Audrey Miles von der University of Notre Dame und Stella Belony von der University of Florida, die zum Zeitpunkt der Studie Studenten des DOE Science Undergraduate Laboratory Internships waren, testeten die Photosäure unter verschiedenen Bedingungen auf ihre CO2-Freisetzungsfähigkeiten. Dann haben Michelle Kidder, Diana Stamberga und Joshua Damron vom ORNL die Menge an CO2 gemessen, die unter diesen verschiedenen Bedingungen freigesetzt wurde. Bei der Entwicklung der lichtaktivierten DAC-Technologie von ORNL bleiben viele Herausforderungen bestehen. Eine besteht darin, die Dynamik zu verstehen, durch die die Photosäure mit dem Aminosäuresorbens einen chemischen Komplex bildet. Ein weiterer Grund ist die Verbesserung der Löslichkeit von Verbindungen in Wasser.

Eine weitere Möglichkeit ist die Optimierung der Absorption von Licht aus dem sichtbaren Spektrum. Darüber hinaus möchten die Wissenschaftler die Zeit zur Regeneration der Photosäure verkürzen und das Verständnis ihrer Langzeitstabilität verbessern.

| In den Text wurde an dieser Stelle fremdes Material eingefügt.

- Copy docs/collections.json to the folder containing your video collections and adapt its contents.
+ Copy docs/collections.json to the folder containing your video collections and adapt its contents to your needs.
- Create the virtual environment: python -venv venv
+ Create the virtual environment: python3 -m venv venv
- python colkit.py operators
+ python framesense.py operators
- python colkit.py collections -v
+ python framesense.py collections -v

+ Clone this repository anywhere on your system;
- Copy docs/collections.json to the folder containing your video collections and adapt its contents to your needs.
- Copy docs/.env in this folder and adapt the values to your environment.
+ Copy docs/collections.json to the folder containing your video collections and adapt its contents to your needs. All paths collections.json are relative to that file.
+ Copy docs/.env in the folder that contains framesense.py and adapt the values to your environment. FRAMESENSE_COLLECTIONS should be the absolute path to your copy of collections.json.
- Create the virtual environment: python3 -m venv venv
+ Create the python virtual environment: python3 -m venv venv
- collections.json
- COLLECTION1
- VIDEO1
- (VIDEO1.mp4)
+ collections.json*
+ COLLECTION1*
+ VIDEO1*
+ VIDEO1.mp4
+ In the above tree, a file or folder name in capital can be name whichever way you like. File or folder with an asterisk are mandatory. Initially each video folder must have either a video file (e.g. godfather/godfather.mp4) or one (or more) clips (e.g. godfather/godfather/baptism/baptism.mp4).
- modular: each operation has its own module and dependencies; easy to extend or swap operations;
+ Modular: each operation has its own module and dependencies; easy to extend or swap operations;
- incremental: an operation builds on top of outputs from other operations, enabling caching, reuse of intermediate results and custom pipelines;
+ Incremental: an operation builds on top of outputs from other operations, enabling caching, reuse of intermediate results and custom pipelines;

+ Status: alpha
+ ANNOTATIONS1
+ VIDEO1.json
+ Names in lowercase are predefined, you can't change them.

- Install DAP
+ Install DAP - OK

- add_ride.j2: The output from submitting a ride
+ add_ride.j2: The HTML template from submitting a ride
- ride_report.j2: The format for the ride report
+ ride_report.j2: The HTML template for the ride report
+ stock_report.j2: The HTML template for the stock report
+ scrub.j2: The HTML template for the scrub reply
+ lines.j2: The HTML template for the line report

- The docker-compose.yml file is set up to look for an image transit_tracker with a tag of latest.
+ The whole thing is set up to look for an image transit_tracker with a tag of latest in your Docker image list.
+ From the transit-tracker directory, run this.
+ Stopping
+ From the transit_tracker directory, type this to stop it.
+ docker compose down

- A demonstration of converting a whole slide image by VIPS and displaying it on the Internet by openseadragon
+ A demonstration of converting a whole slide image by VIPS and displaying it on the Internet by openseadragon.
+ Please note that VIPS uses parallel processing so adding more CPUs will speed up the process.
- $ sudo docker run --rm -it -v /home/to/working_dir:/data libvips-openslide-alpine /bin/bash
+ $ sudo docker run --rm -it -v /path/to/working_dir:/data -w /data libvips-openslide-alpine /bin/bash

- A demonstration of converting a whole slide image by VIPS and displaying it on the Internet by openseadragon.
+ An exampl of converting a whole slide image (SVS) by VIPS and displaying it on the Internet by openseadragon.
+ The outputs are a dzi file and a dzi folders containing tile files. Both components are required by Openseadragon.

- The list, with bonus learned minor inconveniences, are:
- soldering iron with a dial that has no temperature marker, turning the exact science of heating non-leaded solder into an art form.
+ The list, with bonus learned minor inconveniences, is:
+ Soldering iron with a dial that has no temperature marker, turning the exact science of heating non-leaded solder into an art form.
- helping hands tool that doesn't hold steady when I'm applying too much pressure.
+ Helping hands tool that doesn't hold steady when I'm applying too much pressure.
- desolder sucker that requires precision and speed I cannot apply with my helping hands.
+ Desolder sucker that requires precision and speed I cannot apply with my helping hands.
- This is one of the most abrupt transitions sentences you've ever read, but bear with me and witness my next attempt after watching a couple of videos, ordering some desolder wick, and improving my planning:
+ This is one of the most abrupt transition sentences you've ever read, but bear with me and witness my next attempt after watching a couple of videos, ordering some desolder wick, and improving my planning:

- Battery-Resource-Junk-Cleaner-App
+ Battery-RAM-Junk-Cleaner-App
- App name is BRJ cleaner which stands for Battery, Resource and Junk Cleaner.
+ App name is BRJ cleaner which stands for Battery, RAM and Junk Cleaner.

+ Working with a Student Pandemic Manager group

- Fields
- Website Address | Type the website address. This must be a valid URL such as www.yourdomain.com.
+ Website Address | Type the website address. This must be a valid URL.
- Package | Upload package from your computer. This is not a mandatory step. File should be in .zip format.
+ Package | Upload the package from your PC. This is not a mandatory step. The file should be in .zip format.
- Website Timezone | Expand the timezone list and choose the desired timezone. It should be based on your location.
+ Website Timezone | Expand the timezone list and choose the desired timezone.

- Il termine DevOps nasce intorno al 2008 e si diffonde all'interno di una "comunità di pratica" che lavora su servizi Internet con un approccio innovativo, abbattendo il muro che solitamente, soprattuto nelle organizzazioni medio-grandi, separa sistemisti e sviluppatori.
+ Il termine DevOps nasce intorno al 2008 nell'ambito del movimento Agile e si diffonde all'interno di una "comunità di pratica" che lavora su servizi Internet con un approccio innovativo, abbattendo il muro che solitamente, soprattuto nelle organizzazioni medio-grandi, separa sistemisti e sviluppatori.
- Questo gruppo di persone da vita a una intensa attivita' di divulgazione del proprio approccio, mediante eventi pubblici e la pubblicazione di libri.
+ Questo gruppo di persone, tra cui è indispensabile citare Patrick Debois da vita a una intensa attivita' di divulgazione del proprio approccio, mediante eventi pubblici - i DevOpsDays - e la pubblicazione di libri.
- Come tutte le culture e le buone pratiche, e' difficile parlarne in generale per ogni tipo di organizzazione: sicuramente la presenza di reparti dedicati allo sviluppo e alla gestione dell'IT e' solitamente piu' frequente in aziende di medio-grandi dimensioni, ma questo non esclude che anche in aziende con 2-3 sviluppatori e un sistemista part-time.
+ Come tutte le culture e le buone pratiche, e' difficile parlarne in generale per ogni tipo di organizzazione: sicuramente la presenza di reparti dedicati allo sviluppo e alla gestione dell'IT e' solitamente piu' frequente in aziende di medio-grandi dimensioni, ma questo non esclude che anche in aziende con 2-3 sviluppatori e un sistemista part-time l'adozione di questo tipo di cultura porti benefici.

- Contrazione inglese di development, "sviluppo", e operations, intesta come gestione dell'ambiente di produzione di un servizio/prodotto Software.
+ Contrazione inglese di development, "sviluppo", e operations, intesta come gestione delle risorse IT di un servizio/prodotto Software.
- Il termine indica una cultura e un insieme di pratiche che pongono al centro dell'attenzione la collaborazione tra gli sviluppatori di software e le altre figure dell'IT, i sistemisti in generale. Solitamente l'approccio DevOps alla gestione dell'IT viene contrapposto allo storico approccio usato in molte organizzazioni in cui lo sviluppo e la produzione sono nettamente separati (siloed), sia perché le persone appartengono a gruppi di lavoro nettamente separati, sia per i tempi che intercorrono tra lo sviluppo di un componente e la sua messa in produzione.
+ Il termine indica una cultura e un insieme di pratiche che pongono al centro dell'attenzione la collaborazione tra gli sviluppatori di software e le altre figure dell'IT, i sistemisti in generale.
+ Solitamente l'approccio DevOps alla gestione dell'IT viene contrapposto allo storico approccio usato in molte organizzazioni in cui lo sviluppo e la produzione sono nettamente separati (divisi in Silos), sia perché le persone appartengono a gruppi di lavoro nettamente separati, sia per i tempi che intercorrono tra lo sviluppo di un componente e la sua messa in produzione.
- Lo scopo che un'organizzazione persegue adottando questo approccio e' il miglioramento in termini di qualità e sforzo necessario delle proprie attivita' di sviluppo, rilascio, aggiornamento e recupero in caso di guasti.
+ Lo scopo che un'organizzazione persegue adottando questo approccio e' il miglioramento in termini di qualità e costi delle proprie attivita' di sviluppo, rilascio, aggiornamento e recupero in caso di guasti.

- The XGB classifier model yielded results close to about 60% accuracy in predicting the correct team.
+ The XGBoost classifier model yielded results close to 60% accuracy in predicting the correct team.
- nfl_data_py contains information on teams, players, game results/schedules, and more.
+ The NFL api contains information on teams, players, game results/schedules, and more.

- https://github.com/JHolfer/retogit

Unabhängig davon ist die Zukunft für metastabile Photosäuren rosig. „Unsere Studie ebnet den Weg für photochemisch gesteuerte Ansätze zur CO2-Freisetzung und Sorptionsregeneration mithilfe von Sonnenlicht“, sagte Premadasa. Der Titel des Papiers lautet „Photochemisch gesteuerte CO2-Freisetzung unter Verwendung einer Photosäure im metastabilen Zustand zur energieeffizienten direkten Luftabscheidung“.

Das geschieht bisher durch Erwärmung der Flüssigkeit, die ab einer bestimmten Temperatur das CO2 wieder freigibt, sodass es eingefangen und eingelagert werden kann, womit das Gas dauerhaft aus der Atmosphäre entfernt wird. Beim CO2-Einfang aus der Luft kann das Klimagas auch zur Herstellung klimaneutraler Kraftstoffe genutzt werden. Die Erhitzung ist jedoch so energieintensiv, dass sie nicht den Hauch einer Chance hat, wirtschaftlich zu werden.